■ ACTION ITEM
Would you transcribe all of the entries that follow, word for word?
*** TASK INPUT ***
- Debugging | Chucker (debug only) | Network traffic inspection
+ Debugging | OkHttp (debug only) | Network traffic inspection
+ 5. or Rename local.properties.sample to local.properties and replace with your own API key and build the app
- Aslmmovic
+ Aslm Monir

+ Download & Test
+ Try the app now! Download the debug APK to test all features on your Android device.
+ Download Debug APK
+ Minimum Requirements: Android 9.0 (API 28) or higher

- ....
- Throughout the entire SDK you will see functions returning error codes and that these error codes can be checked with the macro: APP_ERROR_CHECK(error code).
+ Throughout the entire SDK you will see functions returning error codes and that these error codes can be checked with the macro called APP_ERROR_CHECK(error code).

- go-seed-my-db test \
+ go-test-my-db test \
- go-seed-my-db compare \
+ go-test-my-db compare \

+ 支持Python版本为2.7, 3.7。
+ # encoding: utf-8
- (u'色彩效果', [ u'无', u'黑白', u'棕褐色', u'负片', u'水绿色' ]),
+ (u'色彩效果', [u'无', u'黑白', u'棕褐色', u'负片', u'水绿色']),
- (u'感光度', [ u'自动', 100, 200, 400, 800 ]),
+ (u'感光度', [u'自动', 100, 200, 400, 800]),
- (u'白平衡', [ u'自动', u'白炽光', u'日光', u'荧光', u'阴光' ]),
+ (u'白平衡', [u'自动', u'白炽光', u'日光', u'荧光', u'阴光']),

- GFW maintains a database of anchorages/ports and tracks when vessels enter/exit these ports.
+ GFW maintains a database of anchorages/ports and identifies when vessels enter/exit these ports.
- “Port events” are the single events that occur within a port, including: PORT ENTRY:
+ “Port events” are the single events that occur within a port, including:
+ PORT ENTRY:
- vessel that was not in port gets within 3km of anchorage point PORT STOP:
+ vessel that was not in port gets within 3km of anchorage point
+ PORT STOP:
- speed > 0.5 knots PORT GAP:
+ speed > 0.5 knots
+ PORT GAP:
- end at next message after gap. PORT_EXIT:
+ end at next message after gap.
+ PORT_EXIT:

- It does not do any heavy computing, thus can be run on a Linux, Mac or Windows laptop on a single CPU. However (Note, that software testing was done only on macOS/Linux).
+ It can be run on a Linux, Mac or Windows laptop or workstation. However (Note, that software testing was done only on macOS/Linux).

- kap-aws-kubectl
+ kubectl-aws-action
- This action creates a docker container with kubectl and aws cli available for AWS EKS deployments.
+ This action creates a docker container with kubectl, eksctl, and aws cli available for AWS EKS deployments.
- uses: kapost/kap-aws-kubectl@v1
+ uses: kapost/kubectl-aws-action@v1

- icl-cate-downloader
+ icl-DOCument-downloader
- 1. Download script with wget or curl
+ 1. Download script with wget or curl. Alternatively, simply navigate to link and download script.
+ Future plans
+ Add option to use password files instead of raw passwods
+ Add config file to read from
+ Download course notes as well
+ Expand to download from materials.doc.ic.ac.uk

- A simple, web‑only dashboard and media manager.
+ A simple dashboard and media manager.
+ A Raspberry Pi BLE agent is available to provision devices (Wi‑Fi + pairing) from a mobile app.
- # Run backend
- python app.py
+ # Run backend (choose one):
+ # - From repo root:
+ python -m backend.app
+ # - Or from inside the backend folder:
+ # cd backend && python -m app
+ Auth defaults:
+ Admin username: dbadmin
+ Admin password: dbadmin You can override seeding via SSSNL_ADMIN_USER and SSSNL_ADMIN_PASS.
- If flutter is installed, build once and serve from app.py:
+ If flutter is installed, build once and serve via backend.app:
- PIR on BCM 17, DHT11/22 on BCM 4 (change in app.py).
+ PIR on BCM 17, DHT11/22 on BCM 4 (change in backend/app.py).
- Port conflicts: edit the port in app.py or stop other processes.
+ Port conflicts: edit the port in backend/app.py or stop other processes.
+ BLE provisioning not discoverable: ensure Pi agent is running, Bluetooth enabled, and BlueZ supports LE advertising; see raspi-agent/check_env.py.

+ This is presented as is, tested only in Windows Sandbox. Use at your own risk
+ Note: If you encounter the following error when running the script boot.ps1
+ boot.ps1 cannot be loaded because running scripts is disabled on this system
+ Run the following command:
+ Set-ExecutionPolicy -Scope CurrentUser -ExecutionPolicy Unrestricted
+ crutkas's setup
***
■ TASK RESULT
- Debugging | Chucker (debug only) | Network traffic inspection
+ Debugging | OkHttp (debug only) | Network traffic inspection
+ 5. or Rename local.properties.sample to local.properties and replace with your own API key and build the app
- Aslmmovic
+ Aslm Monir

+ Download & Test
+ Try the app now! Download the debug APK to test all features on your Android device.
+ Download Debug APK
+ Minimum Requirements: Android 9.0 (API 28) or higher

- ....
- Throughout the entire SDK you will see functions returning error codes and that these error codes can be checked with the macro: APP_ERROR_CHECK(error code).
+ Throughout the entire SDK you will see functions returning error codes and that these error codes can be checked with the macro called APP_ERROR_CHECK(error code).

- go-seed-my-db test \
+ go-test-my-db test \
- go-seed-my-db compare \
+ go-test-my-db compare \

+ 支持Python版本为2.7, 3.7。
+ # encoding: utf-8
- (u'色彩效果', [ u'无', u'黑白', u'棕褐色', u'负片', u'水绿色' ]),
+ (u'色彩效果', [u'无', u'黑白', u'棕褐色', u'负片', u'水绿色']),
- (u'感光度', [ u'自动', 100, 200, 400, 800 ]),
+ (u'感光度', [u'自动', 100, 200, 400, 800]),
- (u'白平衡', [ u'自动', u'白炽光', u'日光', u'荧光', u'阴光' ]),
+ (u'白平衡', [u'自动', u'白炽光', u'日光', u'荧光', u'阴光']),

- GFW maintains a database of anchorages/ports and tracks when vessels enter/exit these ports.
+ GFW maintains a database of anchorages/ports and identifies when vessels enter/exit these ports.
- “Port events” are the single events that occur within a port, including: PORT ENTRY:
+ “Port events” are the single events that occur within a port, including:
+ PORT ENTRY:
- vessel that was not in port gets within 3km of anchorage point PORT STOP:
+ vessel that was not in port gets within 3km of anchorage point
+ PORT STOP:
- speed > 0.5 knots PORT GAP:
+ speed > 0.5 knots
+ PORT GAP:
- end at next message after gap. PORT_EXIT:
+ end at next message after gap.
+ PORT_EXIT:

- It does not do any heavy computing, thus can be run on a Linux, Mac or Windows laptop on a single CPU. However (Note, that software testing was done only on macOS/Linux).
+ It can be run on a Linux, Mac or Windows laptop or workstation. However (Note, that software testing was done only on macOS/Linux).

- kap-aws-kubectl
+ kubectl-aws-action
- This action creates a docker container with kubectl and aws cli available for AWS EKS deployments.
+ This action creates a docker container with kubectl, eksctl, and aws cli available for AWS EKS deployments.
- uses: kapost/kap-aws-kubectl@v1
+ uses: kapost/kubectl-aws-action@v1

- icl-cate-downloader
+ icl-DOCument-downloader
- 1. Download script with wget or curl
+ 1. Download script with wget or curl. Alternatively, simply navigate to link and download script.
+ Future plans
+ Add option to use password files instead of raw passwods
+ Add config file to read from
+ Download course notes as well
+ Expand to download from materials.doc.ic.ac.uk

- A simple, web‑only dashboard and media manager.
+ A simple dashboard and media manager.
+ A Raspberry Pi BLE agent is available to provision devices (Wi‑Fi + pairing) from a mobile app.
- # Run backend
- python app.py
+ # Run backend (choose one):
+ # - From repo root:
+ python -m backend.app
+ # - Or from inside the backend folder:
+ # cd backend && python -m app
+ Auth defaults:
+ Admin username: dbadmin
+ Admin password: dbadmin You can override seeding via SSSNL_ADMIN_USER and SSSNL_ADMIN_PASS.
- If flutter is installed, build once and serve from app.py:
+ If flutter is installed, build once and serve via backend.app:
- PIR on BCM 17, DHT11/22 on BCM 4 (change in app.py).
+ PIR on BCM 17, DHT11/22 on BCM 4 (change in backend/app.py).
- Port conflicts: edit the port in app.py or stop other processes.
+ Port conflicts: edit the port in backend/app.py or stop other processes.
+ BLE provisioning not discoverable: ensure Pi agent is running, Bluetooth enabled, and BlueZ supports LE advertising; see raspi-agent/check_env.py.

+ This is presented as is, tested only in Windows Sandbox. Use at your own risk
+ Note: If you encounter the following error when running the script boot.ps1
+ boot.ps1 cannot be loaded because running scripts is disabled on this system
+ Run the following command:
+ Set-ExecutionPolicy -Scope CurrentUser -ExecutionPolicy Unrestricted
+ crutkas's setup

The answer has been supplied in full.